Educate Texas: AI & Education

Last week, our CEO and co-founder of AI for Education joined a panel on AI literacy, facilitating breakout sessions with education leaders for Educate Texas, and working alongside them as they develop their broader strategy around AI and education. The conversations were rich and surfaced a number of themes worth sharing:

  • While research shows that AI literacy tops the list of rising skills in job postings, many universities are still discouraging the use of AI tools—preventing students from developing this critically employable skill.
  • What took the internet decades to transform in terms of how we work, learn, and communicate will take AI only 5-8 years—a speed of change faster than any previous technological shift.
  • The most important skills of the future won't be technical AI knowledge—they'll be durable skills like critical thinking, flexibility, and agility.
  • The most important skills of the future won't be technical AI knowledge—they'll be durable skills like critical thinking, flexibility, and agility.
  • True AI fluency means knowing how to iterate, refine, and converse with the model.
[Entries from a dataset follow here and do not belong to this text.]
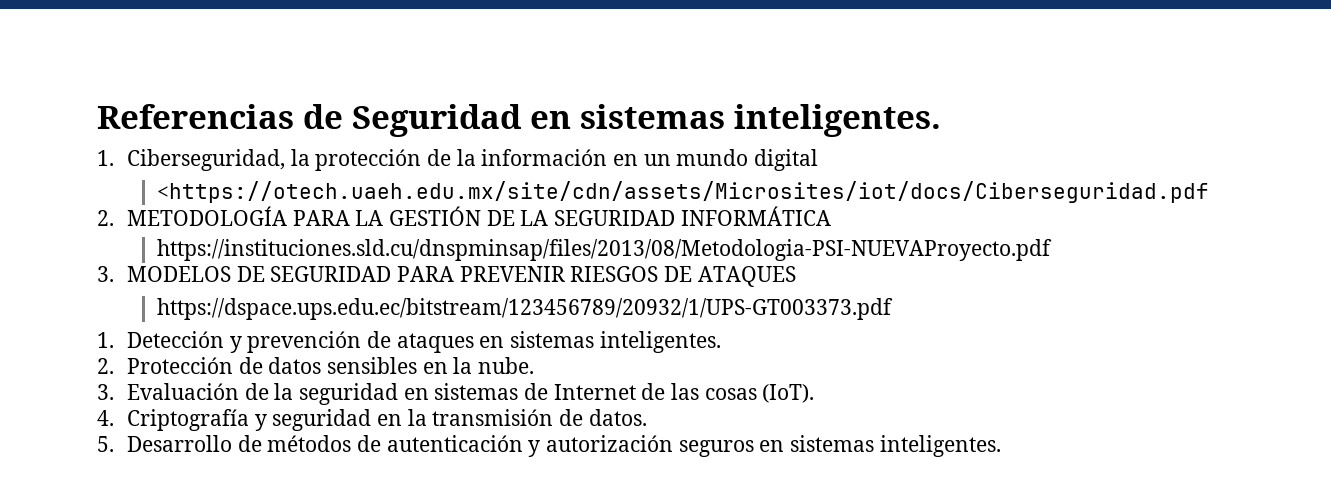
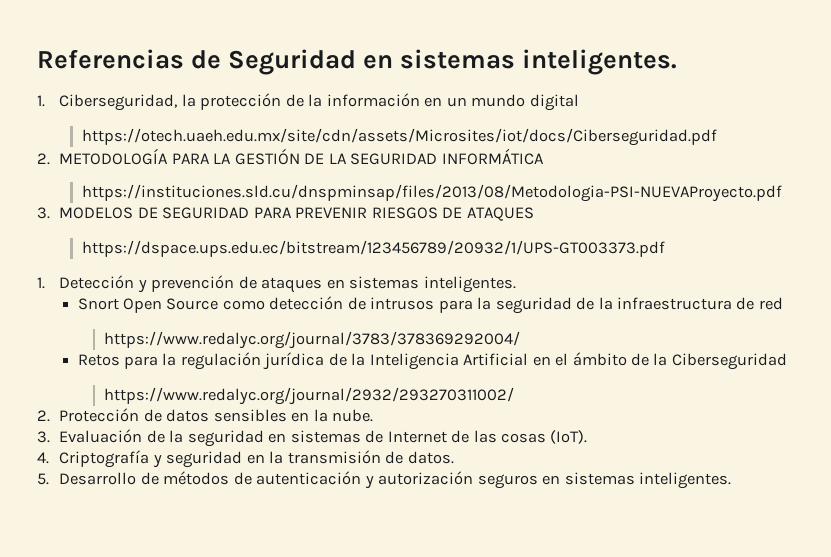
- <https://otech.uaeh.edu.mx/site/cdn/assets/Microsites/iot/docs/Ciberseguridad.pdf
+ https://otech.uaeh.edu.mx/site/cdn/assets/Microsites/iot/docs/Ciberseguridad.pdf
+ Snort Open Source como detección de intrusos para la seguridad de la infraestructura de red
+ https://www.redalyc.org/journal/3783/378369292004/
+ Retos para la regulación jurídica de la Inteligencia Artificial en el ámbito de la Ciberseguridad
+ https://www.redalyc.org/journal/2932/293270311002/

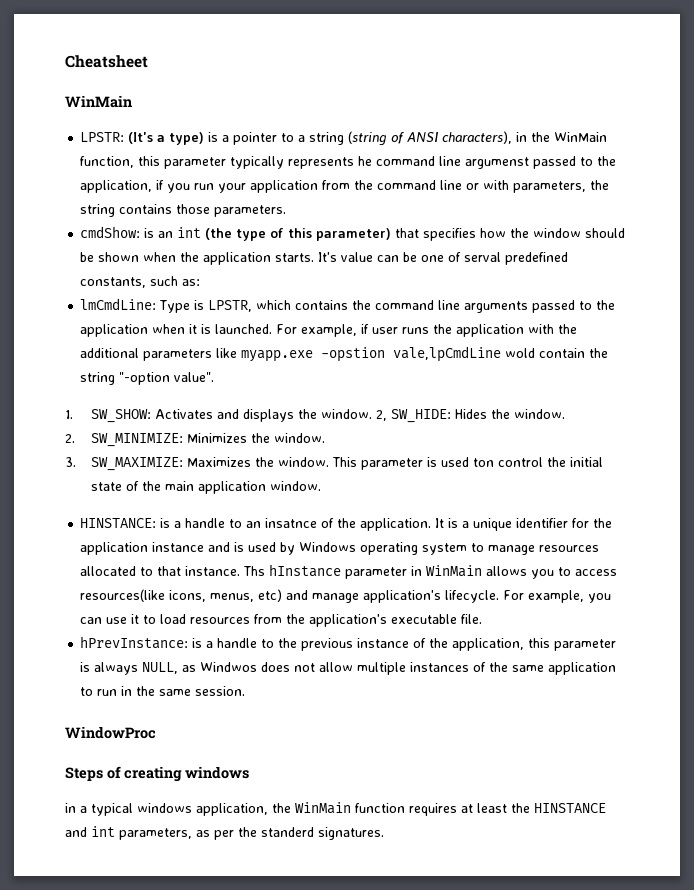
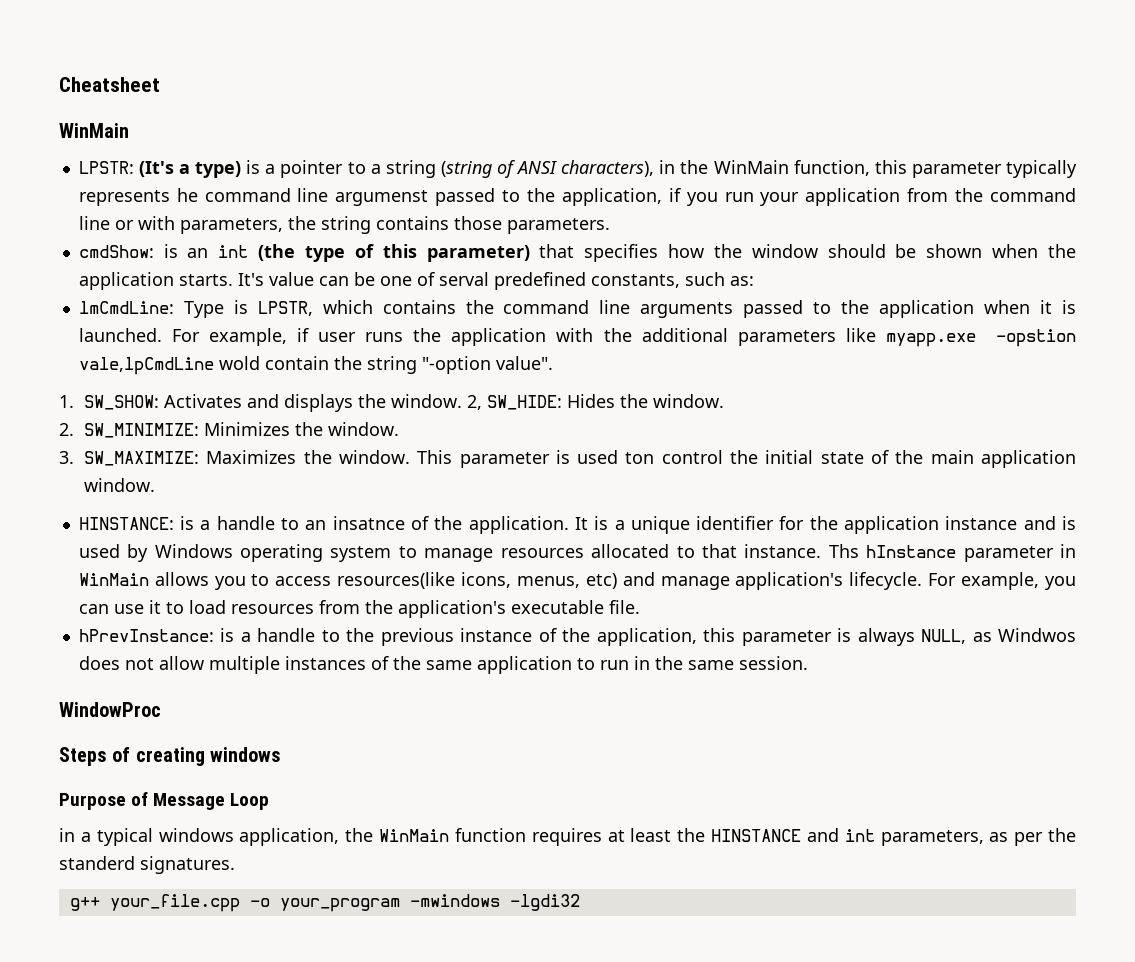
+ Purpose of Message Loop
+ g++ your_file.cpp -o your_program -mwindows -lgdi32

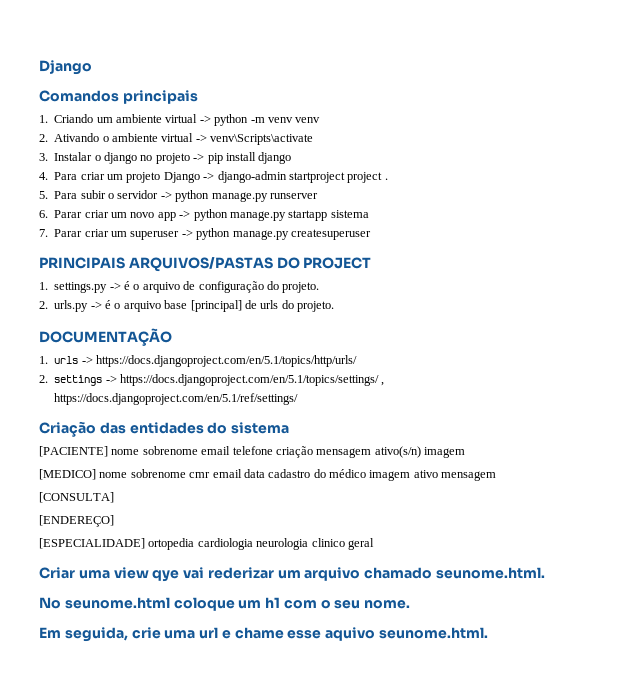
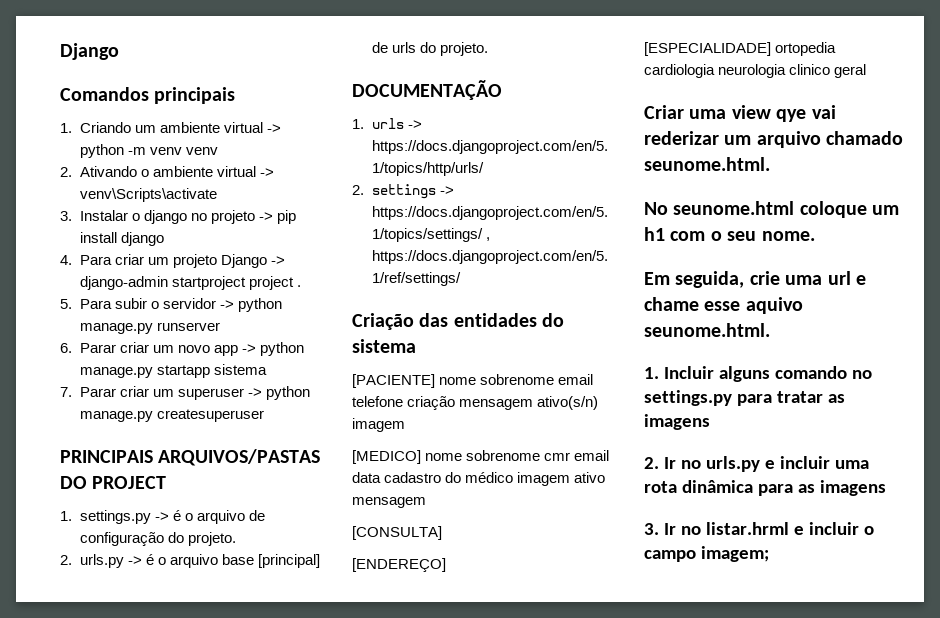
+ 1. Incluir alguns comando no settings.py para tratar as imagens
+ 2. Ir no urls.py e incluir uma rota dinâmica para as imagens
+ 3. Ir no listar.hrml e incluir o campo imagem;

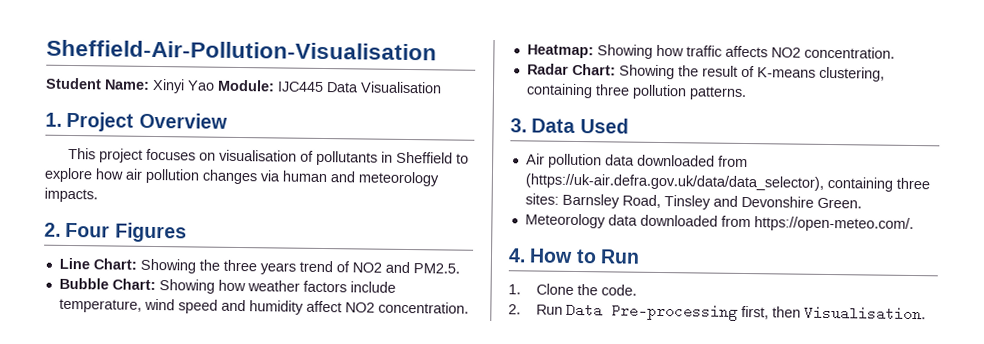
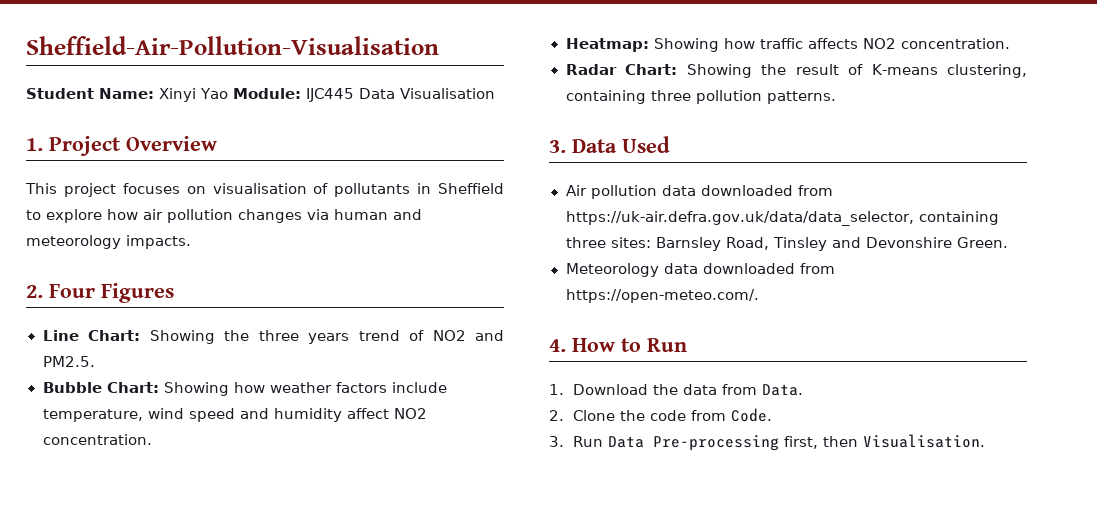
- Air pollution data downloaded from (https://uk-air.defra.gov.uk/data/data_selector), containing three sites: Barnsley Road, Tinsley and Devonshire Green.
+ Air pollution data downloaded from https://uk-air.defra.gov.uk/data/data_selector, containing three sites: Barnsley Road, Tinsley and Devonshire Green.
- 1. Clone the code.
- 2. Run Data Pre-processing first, then Visualisation.
+ 1. Download the data from Data.
+ 2. Clone the code from Code.
+ 3. Run Data Pre-processing first, then Visualisation.

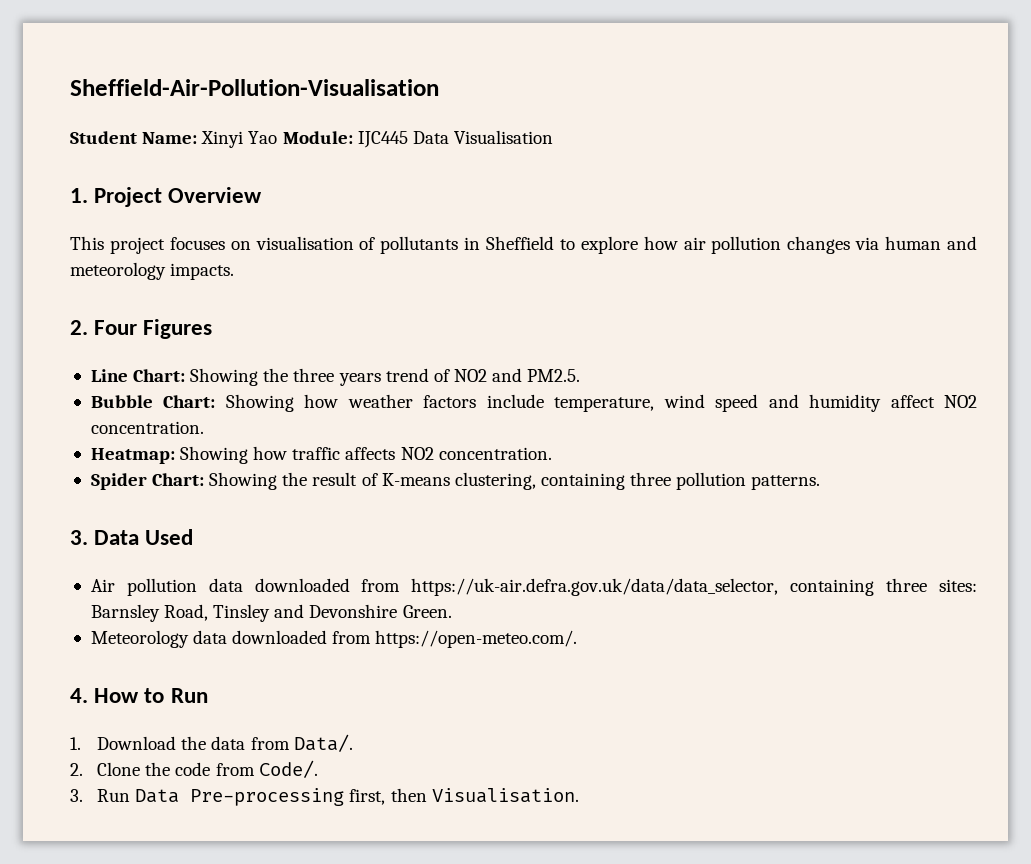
- Radar Chart: Showing the result of K-means clustering, containing three pollution patterns.
+ Spider Chart: Showing the result of K-means clustering, containing three pollution patterns.
- 1. Download the data from Data.
+ 1. Download the data from Data/.
- 2. Clone the code from Code.
+ 2. Clone the code from Code/.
First outputs are often the most generic, most biased, and least personalized.
  • Cognitive offloading, bias, data privacy, and deepfakes pose serious threats, but blocking access instead of teaching responsible use could deny young people the skills they need most.

These conversations sparked important questions from attendees that reflect the complexity of integrating AI into education:

  • How do we address AI’s environmental impact?
  • How can we address the unintended consequences of AI?
  • How do we ensure AI equity going forward?
  • How do we effectively implement AI guidelines and policies within our states and schools?

These questions don't have easy answers—and that's exactly why these conversations are needed.

Thank you to Educate Texas and the panelists. Discussions like these are essential to shaping how we build AI literacy in classrooms.